Assignment: How many of the lines below hold the string "Подписчиков"? Say only the number.
____ Extracted material
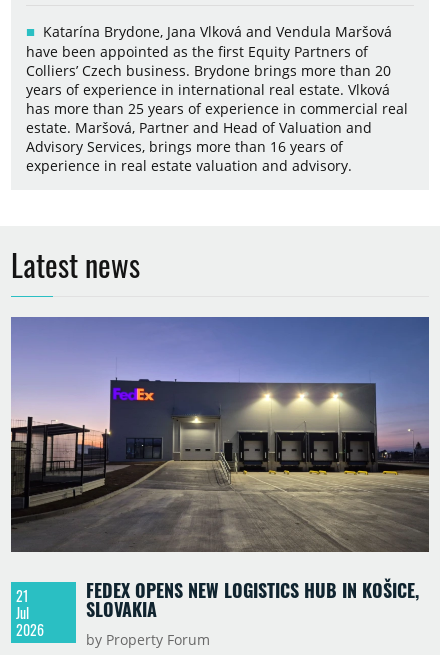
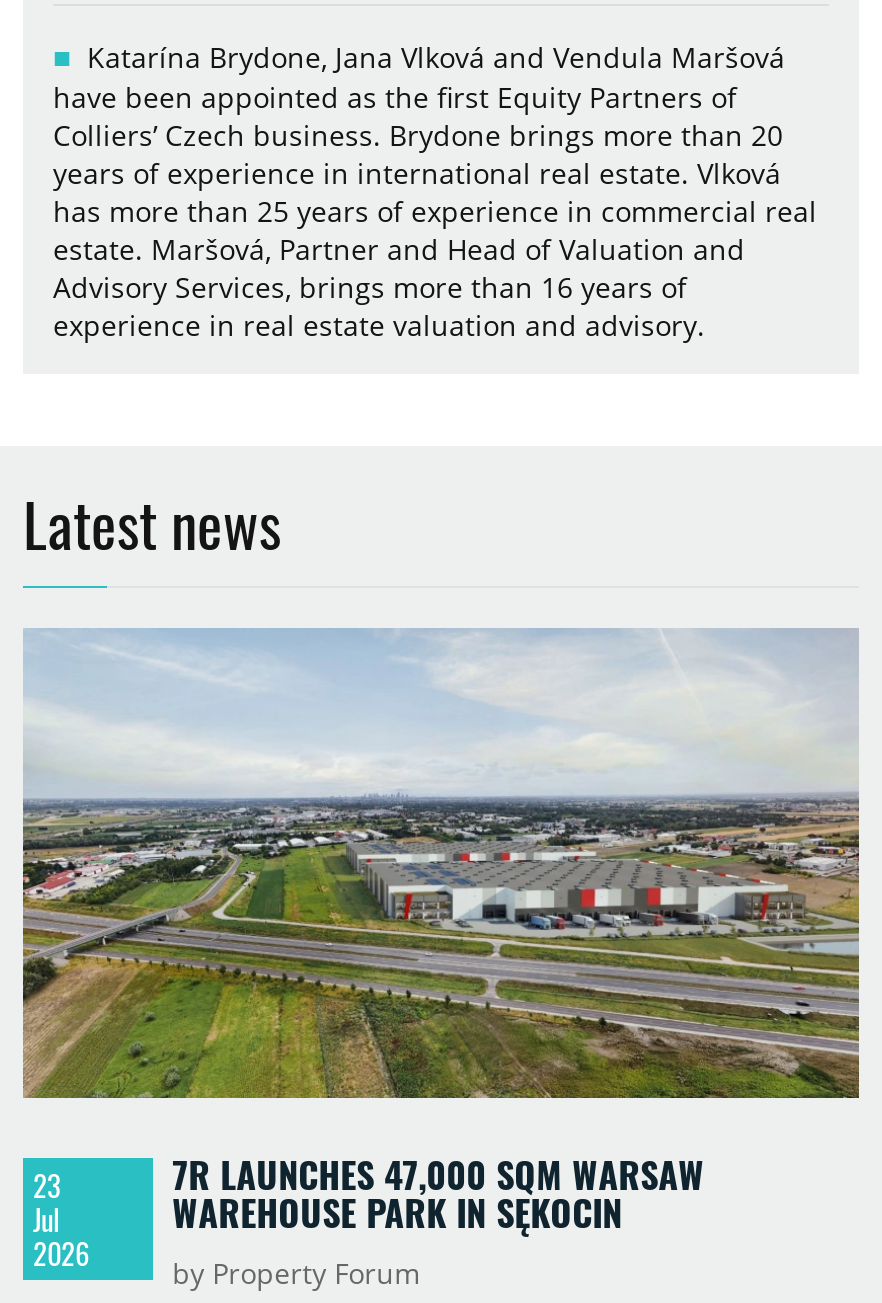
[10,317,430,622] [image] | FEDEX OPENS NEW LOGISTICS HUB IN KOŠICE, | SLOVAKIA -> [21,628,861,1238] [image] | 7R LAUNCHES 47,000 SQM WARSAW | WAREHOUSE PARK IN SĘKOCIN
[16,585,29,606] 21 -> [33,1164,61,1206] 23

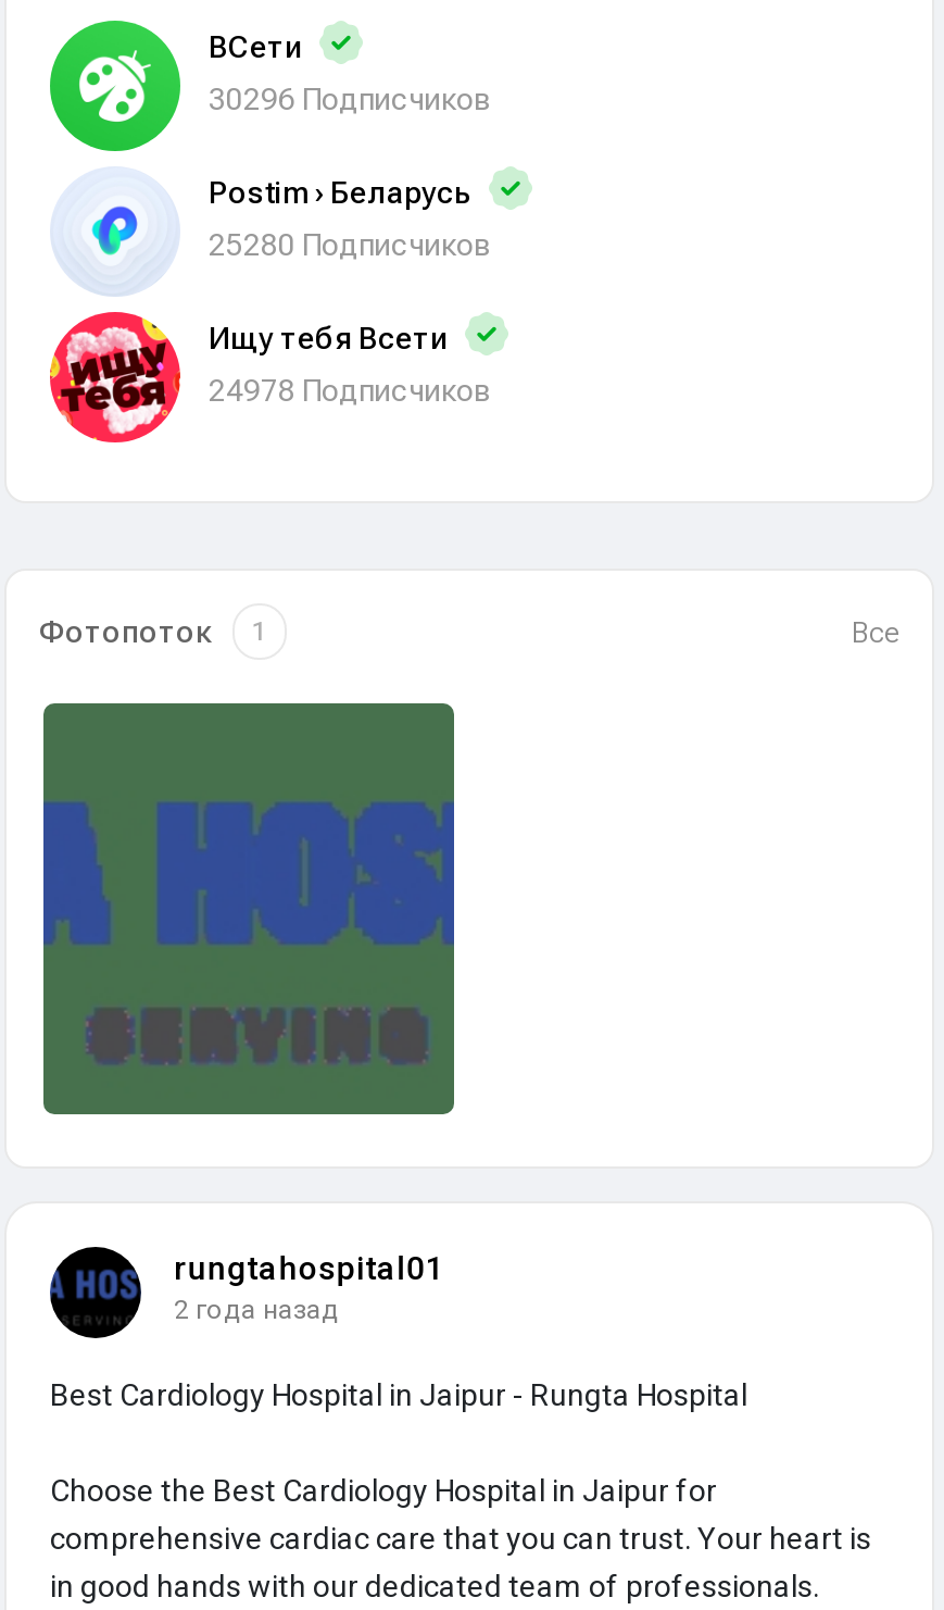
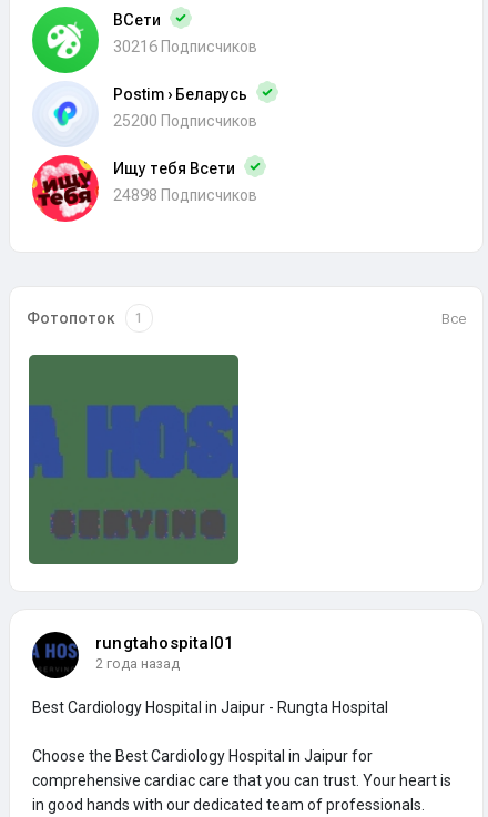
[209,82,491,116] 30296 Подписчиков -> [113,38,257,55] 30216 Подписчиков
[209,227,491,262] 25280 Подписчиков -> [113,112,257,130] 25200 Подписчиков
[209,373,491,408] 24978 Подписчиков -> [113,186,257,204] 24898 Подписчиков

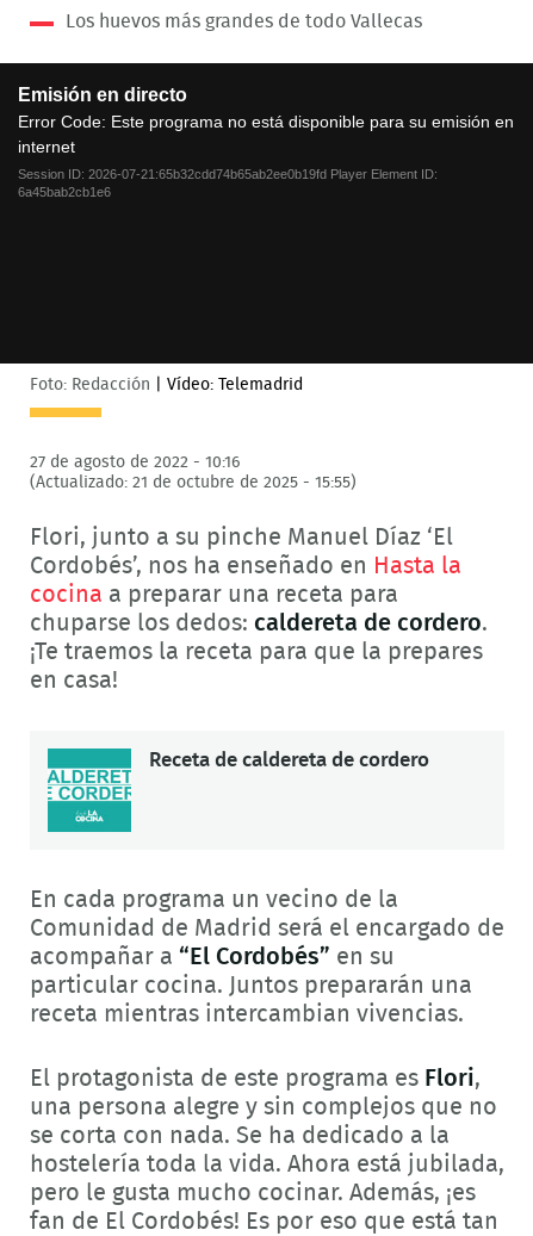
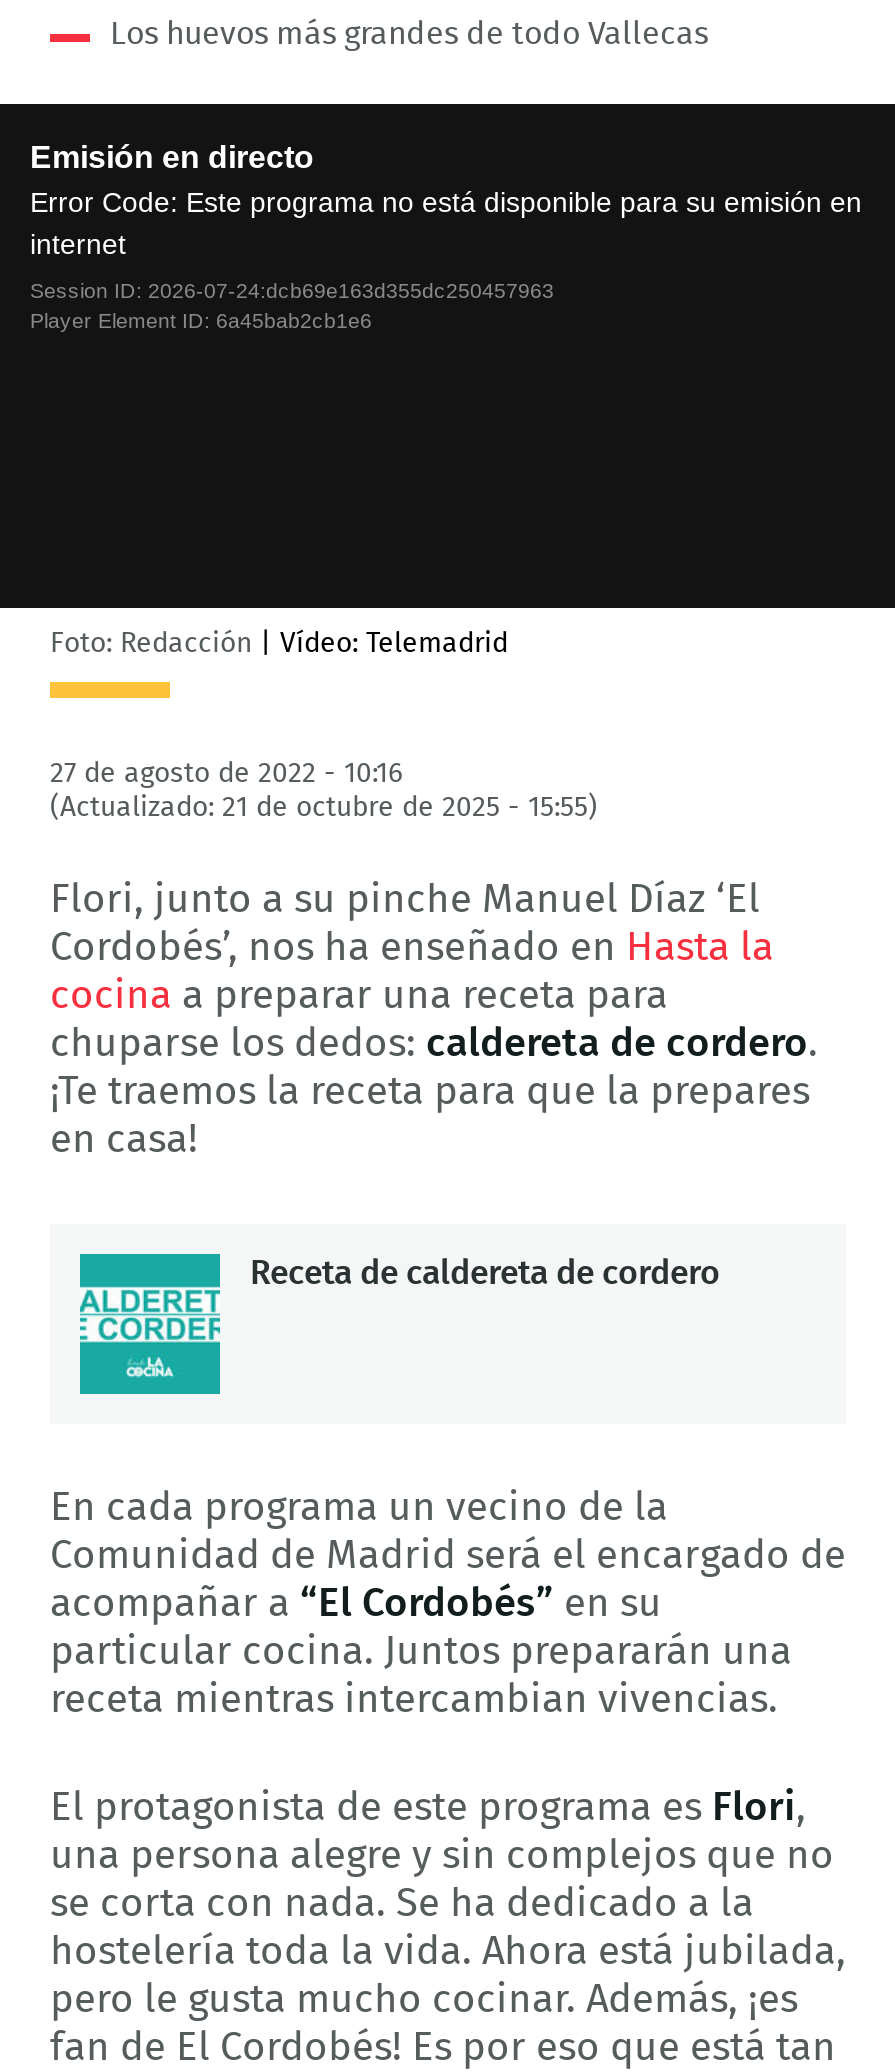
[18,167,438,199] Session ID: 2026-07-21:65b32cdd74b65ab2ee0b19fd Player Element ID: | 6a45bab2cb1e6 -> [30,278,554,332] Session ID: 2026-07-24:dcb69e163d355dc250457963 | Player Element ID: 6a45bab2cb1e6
________
Your solution: 3